Geometric Nonlinear Static Aeroelastic Characteristics Analysis of High-Aspect-Ratio Wing with Large Deformation

To explore the geometric nonlinearity of high-aspect-ratio wing due to large deformation, the aerodynamics were solved by Navier–Stokes governing equation based on the loose coupling method of CFD/CSD. Considering the large displacement stiffness matrix of wing structure, the Newton–Raphson method is used to solve the nonlinear elastic deformation of the structure. A geometrically nonlinear static aeroelastic coupling calculation program is developed.

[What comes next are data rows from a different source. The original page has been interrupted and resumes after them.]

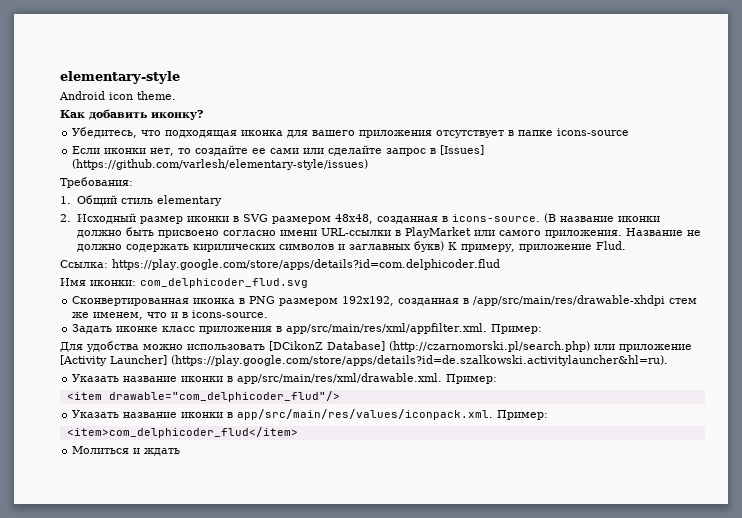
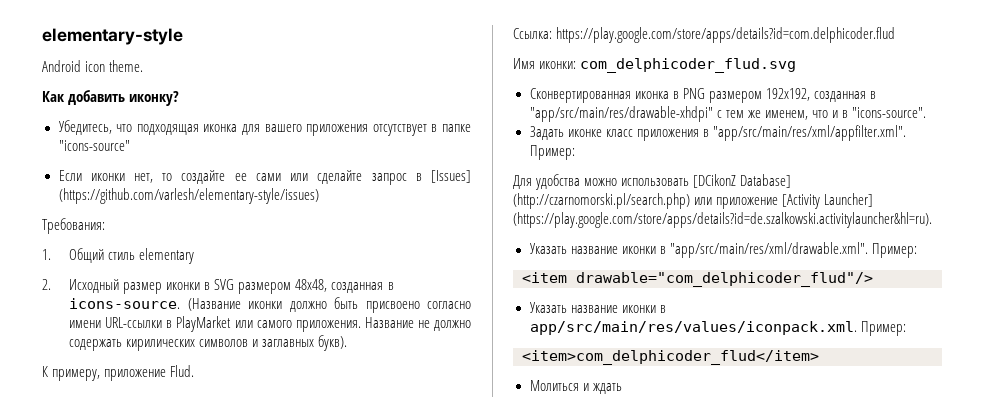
- Убедитесь, что подходящая иконка для вашего приложения отсутствует в папке icons-source
+ Убедитесь, что подходящая иконка для вашего приложения отсутствует в папке "icons-source"
- (В название иконки должно быть присвоено согласно имени URL-ссылки в PlayMarket или самого приложения.
+ (Название иконки должно быть присвоено согласно имени URL-ссылки в PlayMarket или самого приложения.
- Название не должно содержать кирилических символов и заглавных букв) К примеру, приложение Flud.
+ Название не должно содержать кирилических символов и заглавных букв).
+ К примеру, приложение Flud.
- Сконвертированная иконка в PNG размером 192x192, созданная в /app/src/main/res/drawable-xhdpi стем же именем, что и в icons-source.
+ Сконвертированная иконка в PNG размером 192x192, созданная в "app/src/main/res/drawable-xhdpi" с тем же именем, что и в "icons-source".
- Задать иконке класс приложения в app/src/main/res/xml/appfilter.xml. Пример:
+ Задать иконке класс приложения в "app/src/main/res/xml/appfilter.xml". Пример:
- Указать название иконки в app/src/main/res/xml/drawable.xml. Пример:
+ Указать название иконки в "app/src/main/res/xml/drawable.xml". Пример:

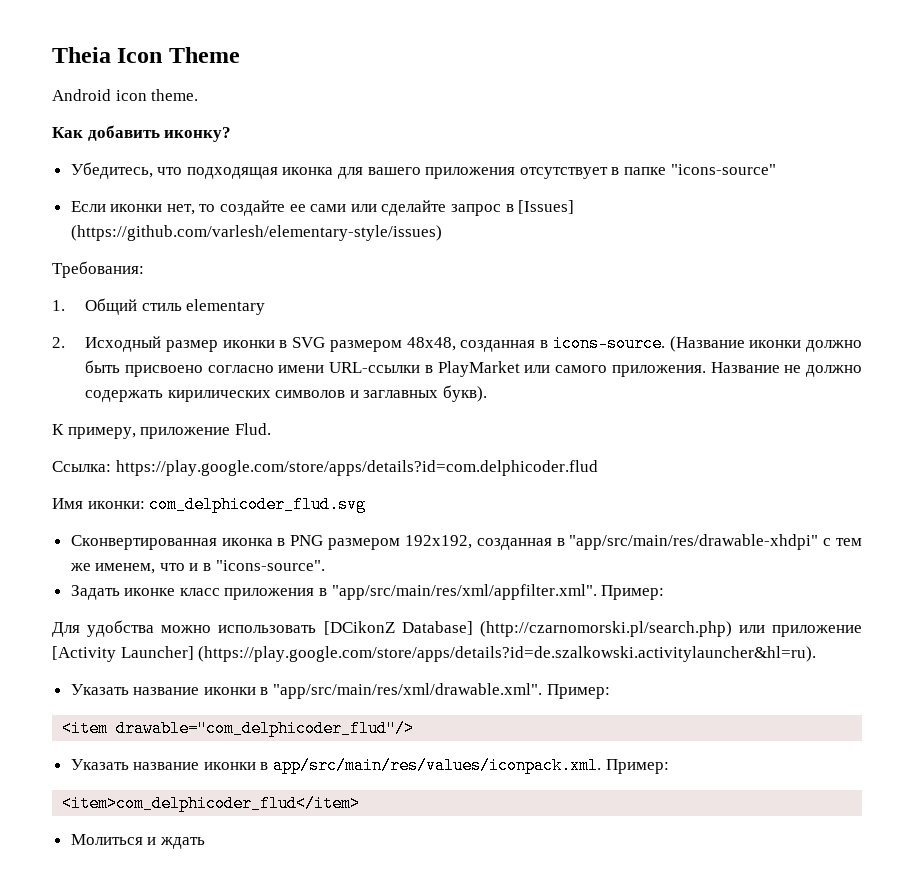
- elementary-style
+ Theia Icon Theme

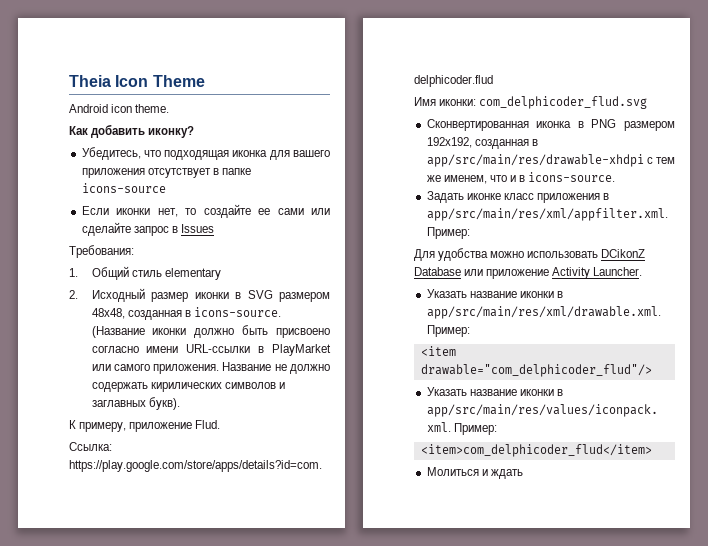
- Убедитесь, что подходящая иконка для вашего приложения отсутствует в папке "icons-source"
+ Убедитесь, что подходящая иконка для вашего приложения отсутствует в папке icons-source
- Если иконки нет, то создайте ее сами или сделайте запрос в [Issues] (https://github.com/varlesh/elementary-style/issues)
+ Если иконки нет, то создайте ее сами или сделайте запрос в Issues
- Сконвертированная иконка в PNG размером 192x192, созданная в "app/src/main/res/drawable-xhdpi" с тем же именем, что и в "icons-source".
+ Сконвертированная иконка в PNG размером 192x192, созданная в app/src/main/res/drawable-xhdpi с тем же именем, что и в icons-source.
- Задать иконке класс приложения в "app/src/main/res/xml/appfilter.xml". Пример:
+ Задать иконке класс приложения в app/src/main/res/xml/appfilter.xml. Пример:
- Для удобства можно использовать [DCikonZ Database] (http://czarnomorski.pl/search.php) или приложение [Activity Launcher] (https://play.google.com/store/apps/details?id=de.szalkowski.activitylauncher&hl=ru).
- Указать название иконки в "app/src/main/res/xml/drawable.xml". Пример:
+ Для удобства можно использовать DCikonZ Database или приложение Activity Launcher.
+ Указать название иконки в app/src/main/res/xml/drawable.xml. Пример:

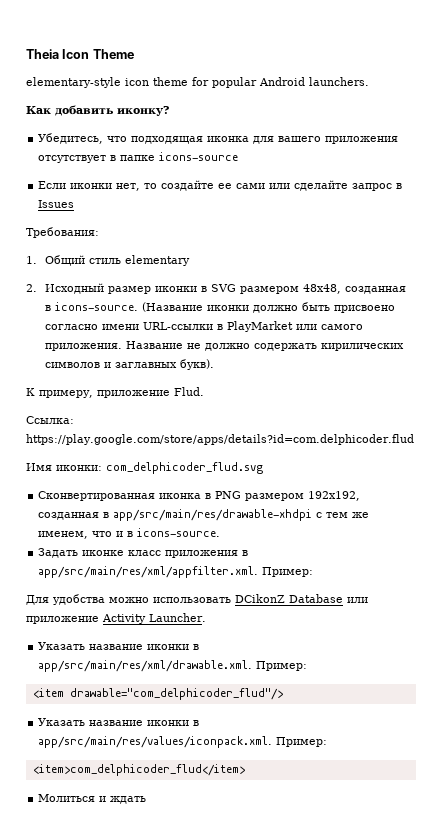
- Android icon theme.
+ elementary-style icon theme for popular Android launchers.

During the coupling process, an improved elastic approximation method was used to update the aerodynamic mesh, and the data exchange on the coupling interface was realized by a fixed-volume interpolation method. The reliability of the proposed method was verified by HIRENASD wing model. Finally, the effects of geometric nonlinear static aeroelasticity on longitudinal aerodynamic characteristics and stability of swept wing with high aspect ratio at different angles of attack are studied using this method. The results show that the lift direction of a high-aspect-ratio wing is significantly deformed under the influence of aerodynamic loads. The effective angle of attack of the wing decreases with the whole deformation, and the degree of decrease increases from the root to the tip. The significant flexural and torsional deformation will change the lift coefficient and drag coefficient of the wing and reduce the margin of the static stability of the wing.